Personal information
- Full name: Ederzito António Macedo Lopes
- Date of birth: 22 December 1987 (age 38)
- Place of birth: Bissau, Guinea-Bissau
- Height: 1.90 m (6 ft 3 in)
- Position: Forward

Youth career
- 1999–2006: ADC Adémia

Senior career*
- Years: Team / Apps / (Gls)
- 2006: Oliveira Hospital
- 2006–2008: Tourizense / 42 / (11)
- 2008–2012: Académica / 83 / (12)
- 2012–2015: Braga / 60 / (26)
- 2015–2016: Swansea City / 13 / (0)
- 2016: → Lille (loan) / 13 / (6)
- 2016–2018: Lille / 31 / (6)
- 2017–2018: → Lokomotiv Moscow (loan) / 18 / (4)
- 2018–2021: Lokomotiv Moscow / 65 / (7)
- 2021–2022: Al Raed / 22 / (6)
- Total:  / 347 / (78)

International career
- 2012–2018: Portugal / 35 / (5)

Medal record
Men's football
Representing Portugal
UEFA European Championship
| Winner | 2016 France |  |

= Eder (footballer, born 1987) =

Portuguese footballer

Ederzito António Macedo Lopes (born 22 December 1987), commonly known as Eder (Note: Sometimes spelt Éder, especially in Portuguese language media, in accordance with Portuguese spelling conventions. Eder himself has expressed distaste for this spelling and goes by the version without the diacritic.) (/pt/), is a former professional footballer who played as a forward.

He signed with Académica in 2008 from the lower leagues, and joined Braga four years later. Over seven seasons, he appeared in 143 Primeira Liga matches and scored 38 goals. He also played in Wales, France, Russia and Saudi Arabia, notably winning the 2017–18 Premier League with Lokomotiv Moscow.

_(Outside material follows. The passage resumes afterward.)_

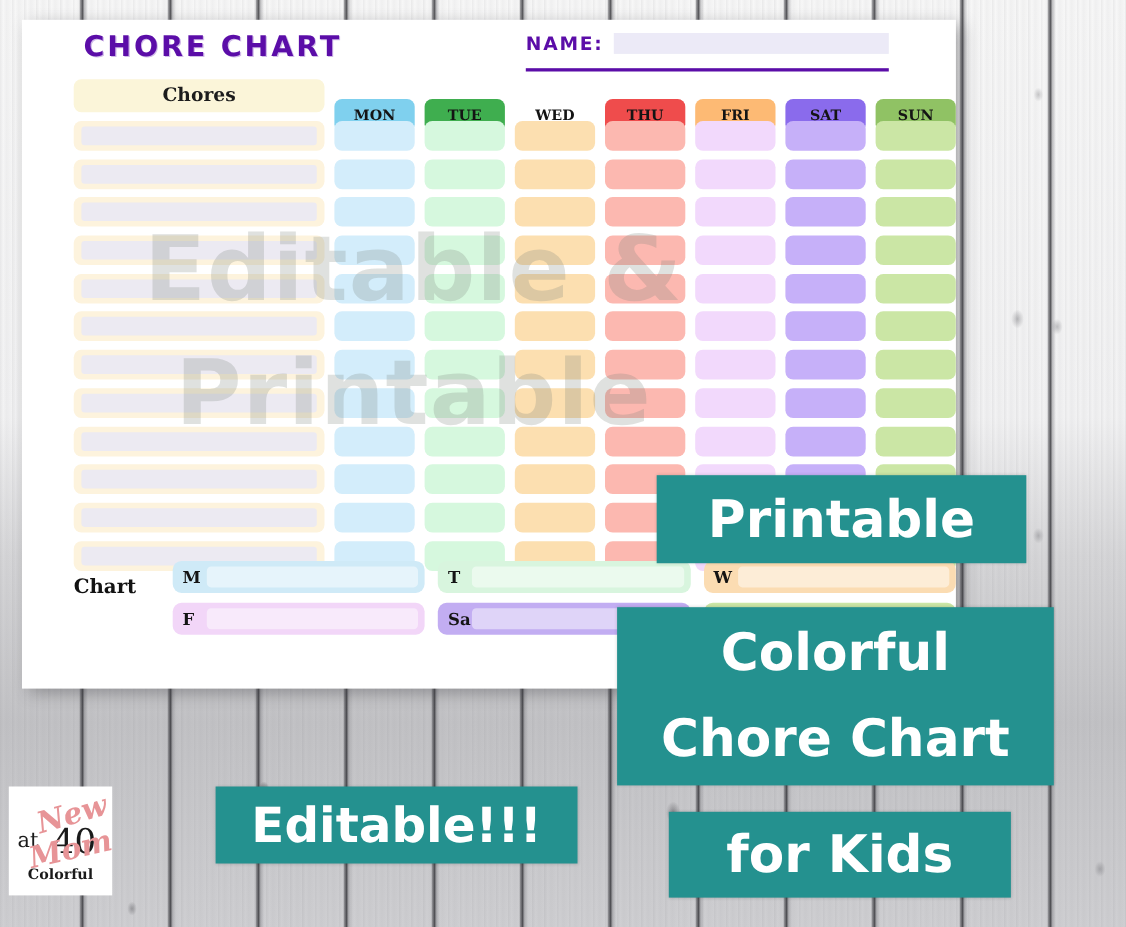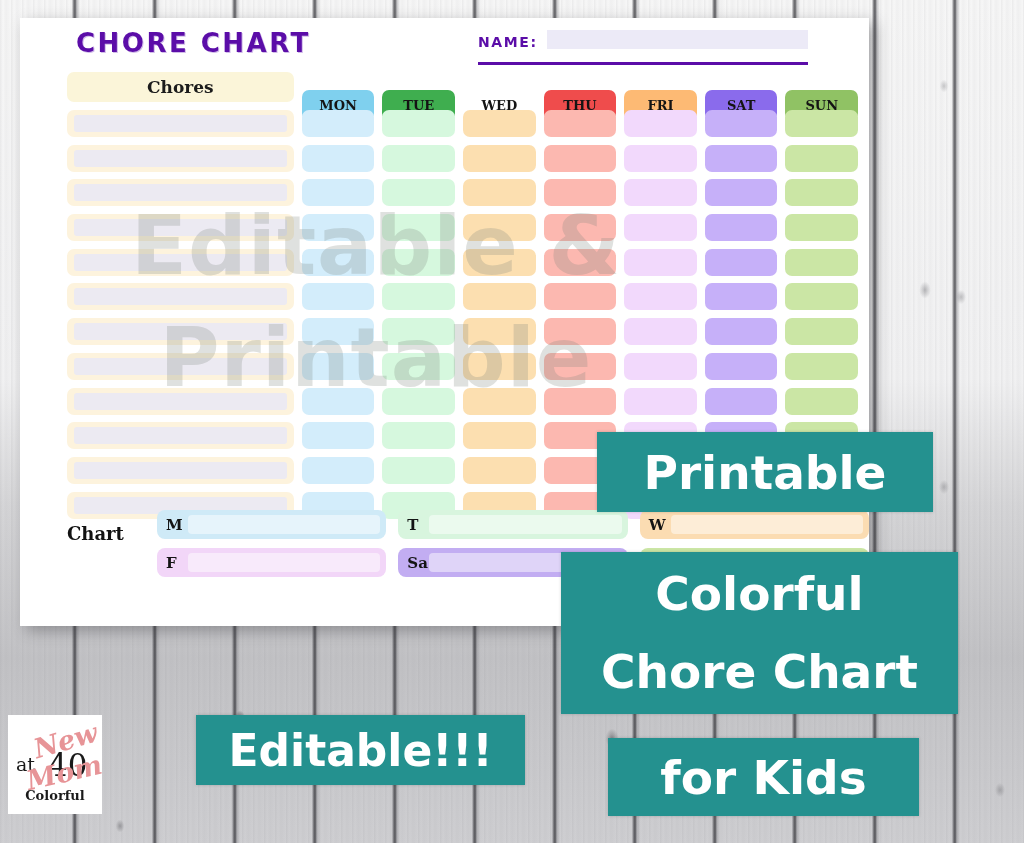"NAME:" #name-label { font-size: 14px -> 17px }
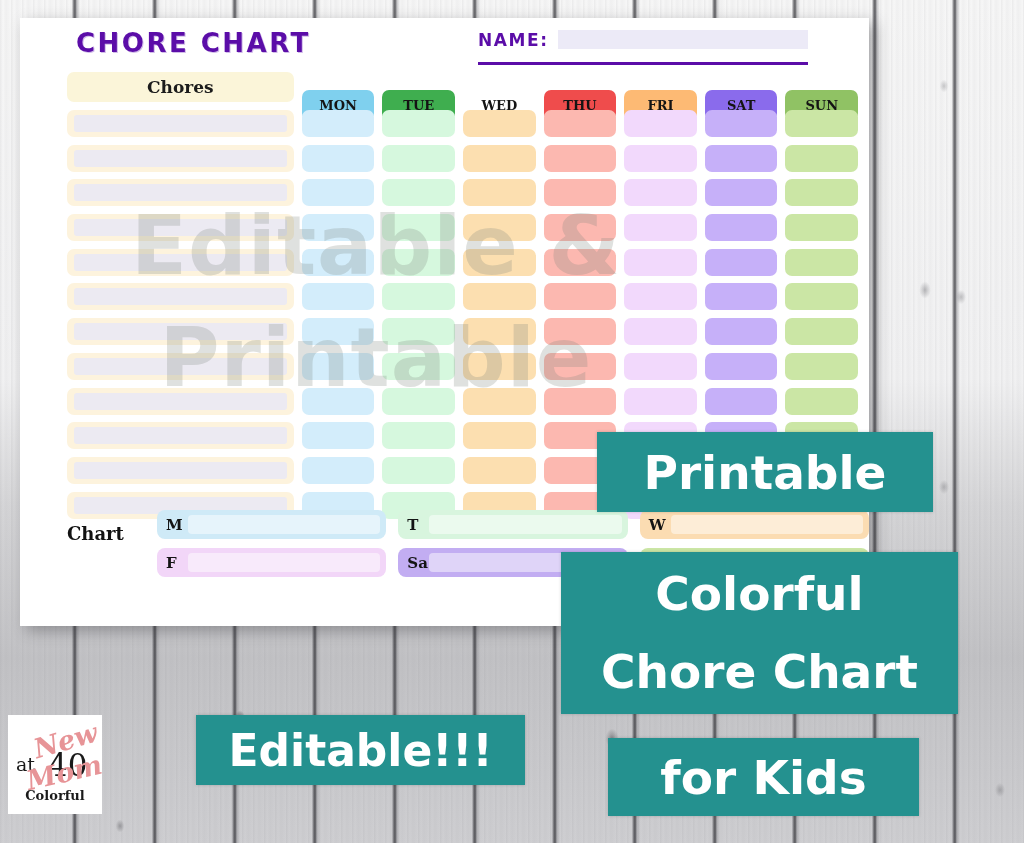"Chores" .grid-row { padding: 0 11px 0 47px -> 0 0 0 47px }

Eder was born in Guinea-Bissau. A Portugal international since 2012, he represented the country at the 2014 World Cup and Euro 2016, winning the latter and also scoring the sole goal in the final.

==Club career==
===Early years===
Born in Bissau, Guinea-Bissau, Eder moved to Portugal as a child, and started playing football with Associação Desportiva e Cultural da Adémia in the Coimbra District at the age of 11. He made his senior debut with Oliveira do Hospital and G.D. Tourizense, the latter in the third division and the farm team of Académica de Coimbra.

===Académica===
Eder made his Primeira Liga debut for Académica on 24 August 2008, in a 1–0 away loss against C.F. Estrela da Amadora. He scored his first goal for the club at the end of the season, netting the Students equalising goal in an eventual 3–1 victory over Associação Naval 1º de Maio.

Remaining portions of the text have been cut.